## TO DO
Pictures do not belong in the copy; print every entry exactly as it stands.
# # # #
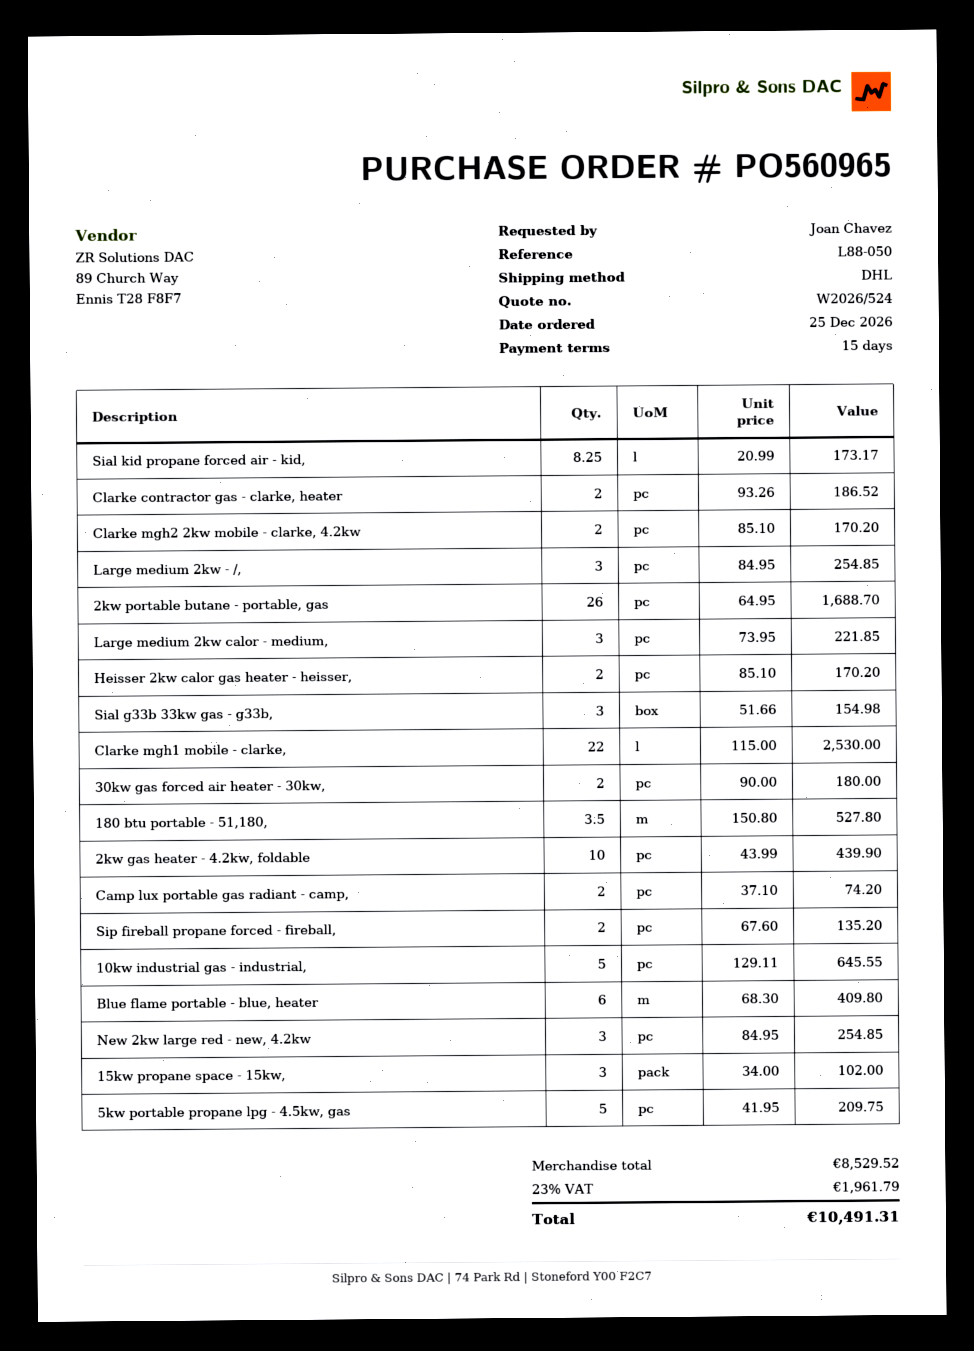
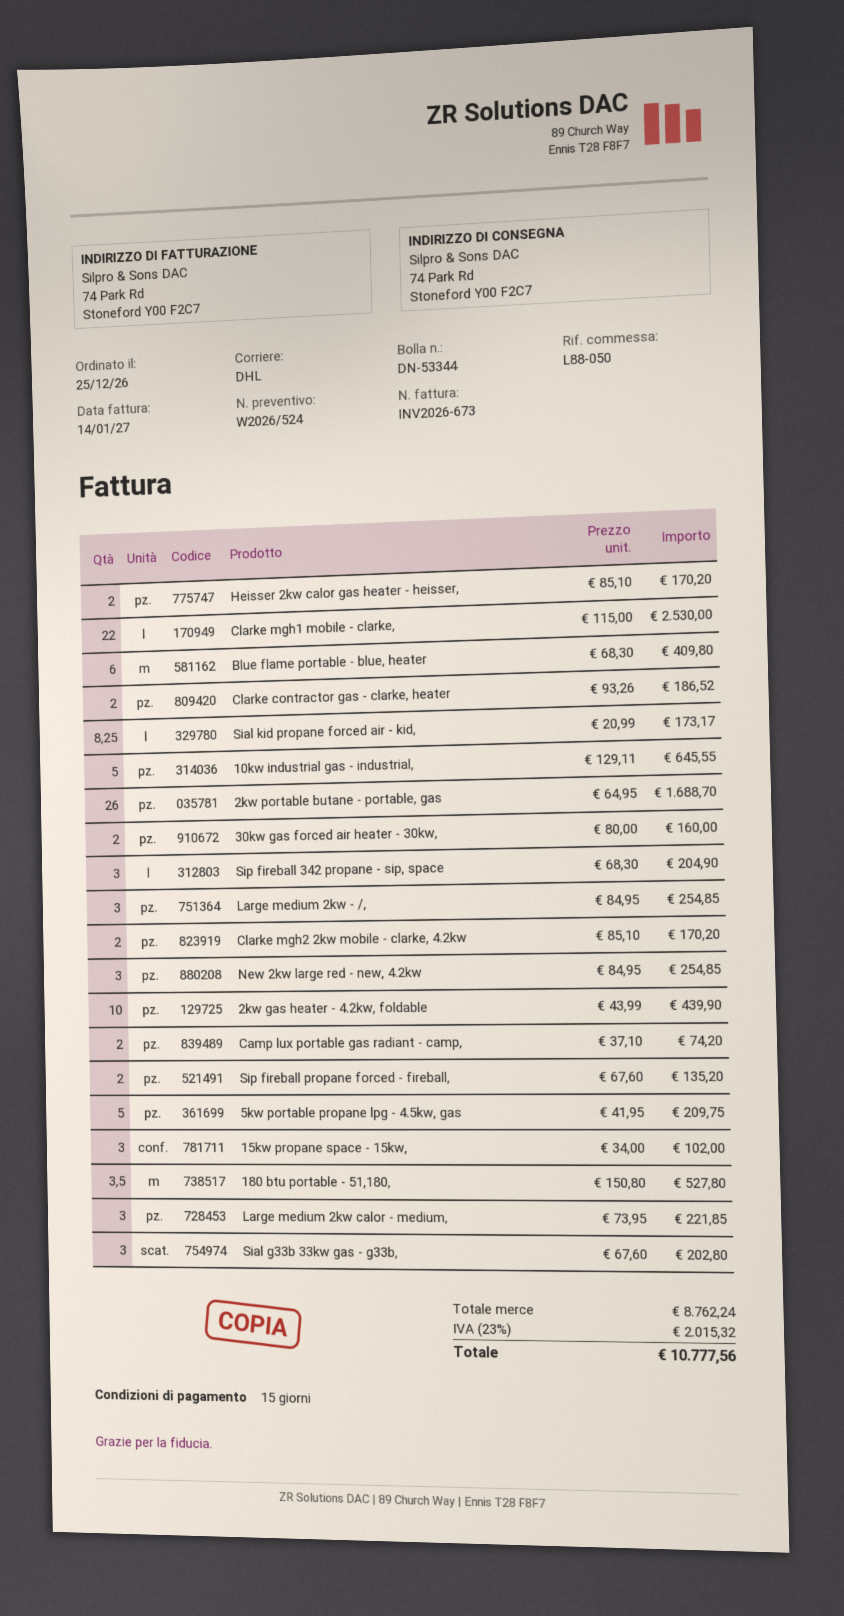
Sial g33b 33kw gas - g33b,: 3 x 51.66 = 154.98 -> 3 x 67.60 = 202.80
30kw gas forced air heater - 30kw,: 2 x 90.00 = 180.00 -> 2 x 80.00 = 160.00
Sip fireball 342 propane - sip, space: none -> 3 x 68.30 = 204.90
subtotal: 8529.52 -> 8762.24
tax: 23% = 1961.79 -> 23% = 2015.32
total: 10491.31 -> 10777.56

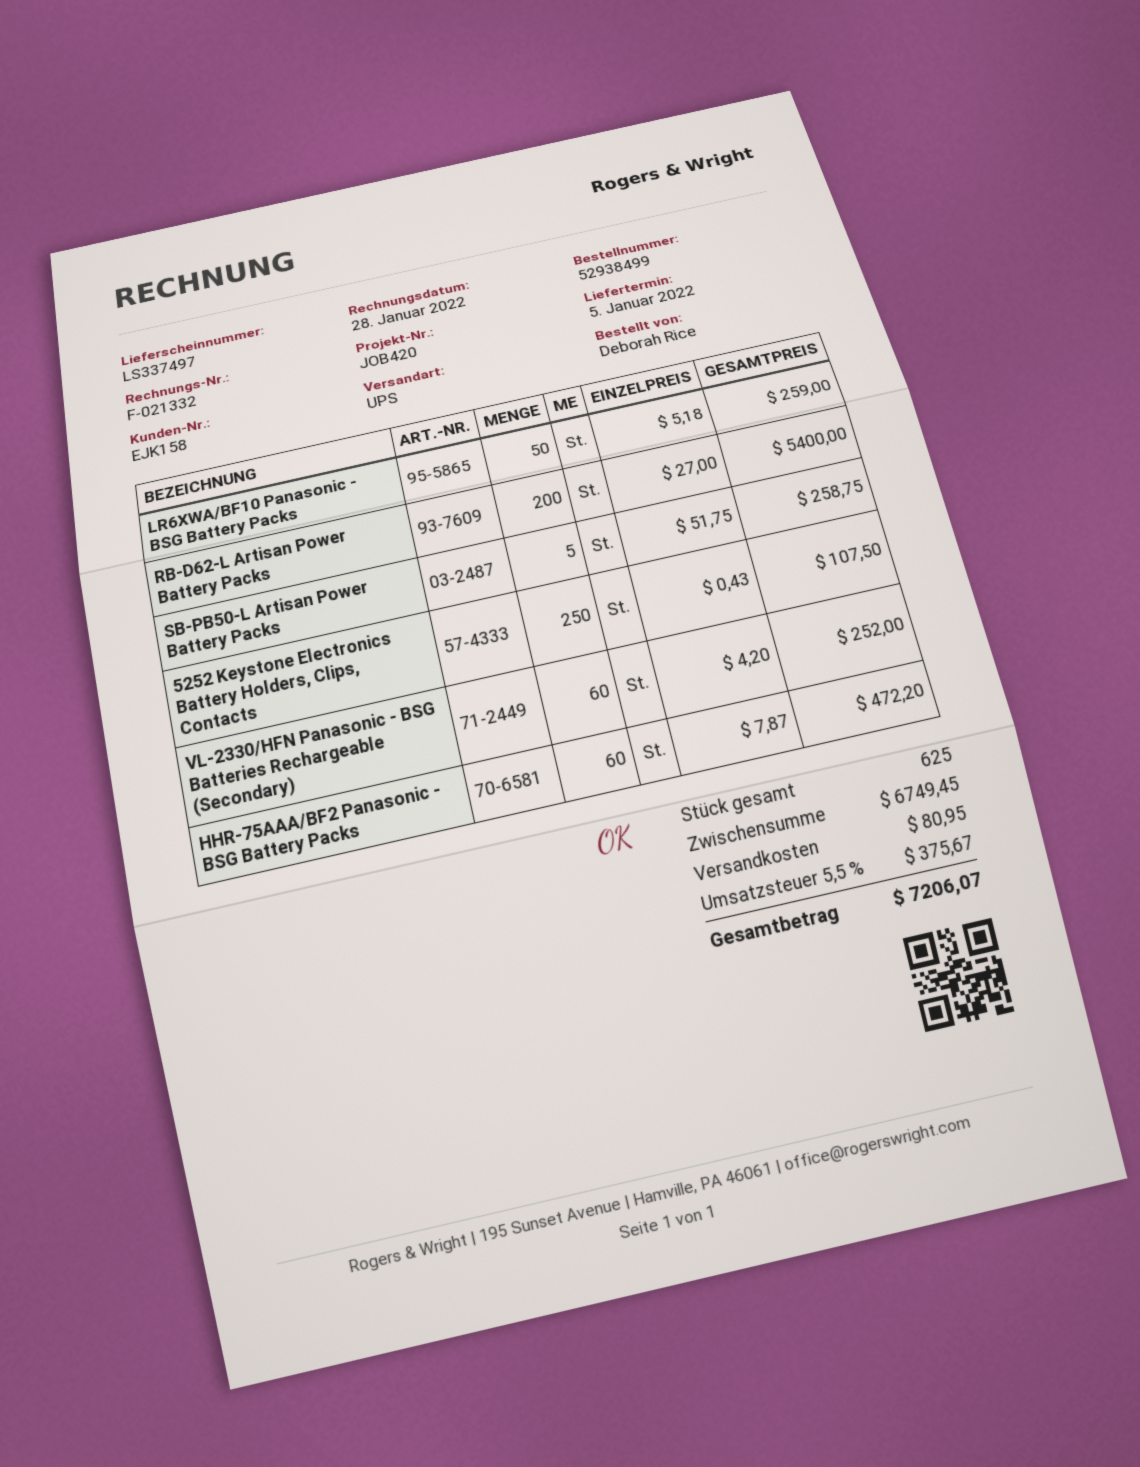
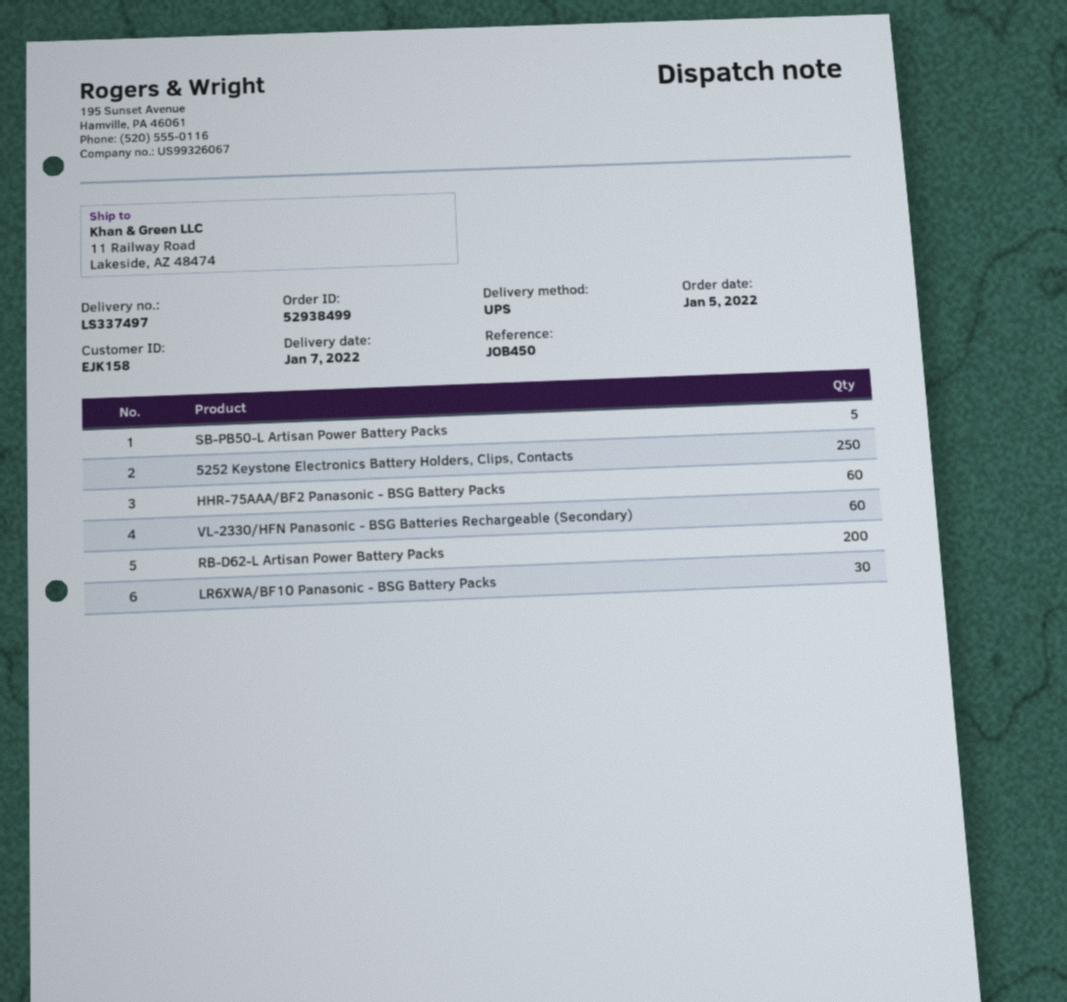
delivery date: 2022-01-05 -> 2022-01-07
reference: JOB420 -> JOB450
LR6XWA/BF10 Panasonic - BSG Battery Packs: 50 -> 30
# # # #
## ANSWER AREA
Sial g33b 33kw gas - g33b,: 3 x 51.66 = 154.98 -> 3 x 67.60 = 202.80
30kw gas forced air heater - 30kw,: 2 x 90.00 = 180.00 -> 2 x 80.00 = 160.00
Sip fireball 342 propane - sip, space: none -> 3 x 68.30 = 204.90
subtotal: 8529.52 -> 8762.24
tax: 23% = 1961.79 -> 23% = 2015.32
total: 10491.31 -> 10777.56

delivery date: 2022-01-05 -> 2022-01-07
reference: JOB420 -> JOB450
LR6XWA/BF10 Panasonic - BSG Battery Packs: 50 -> 30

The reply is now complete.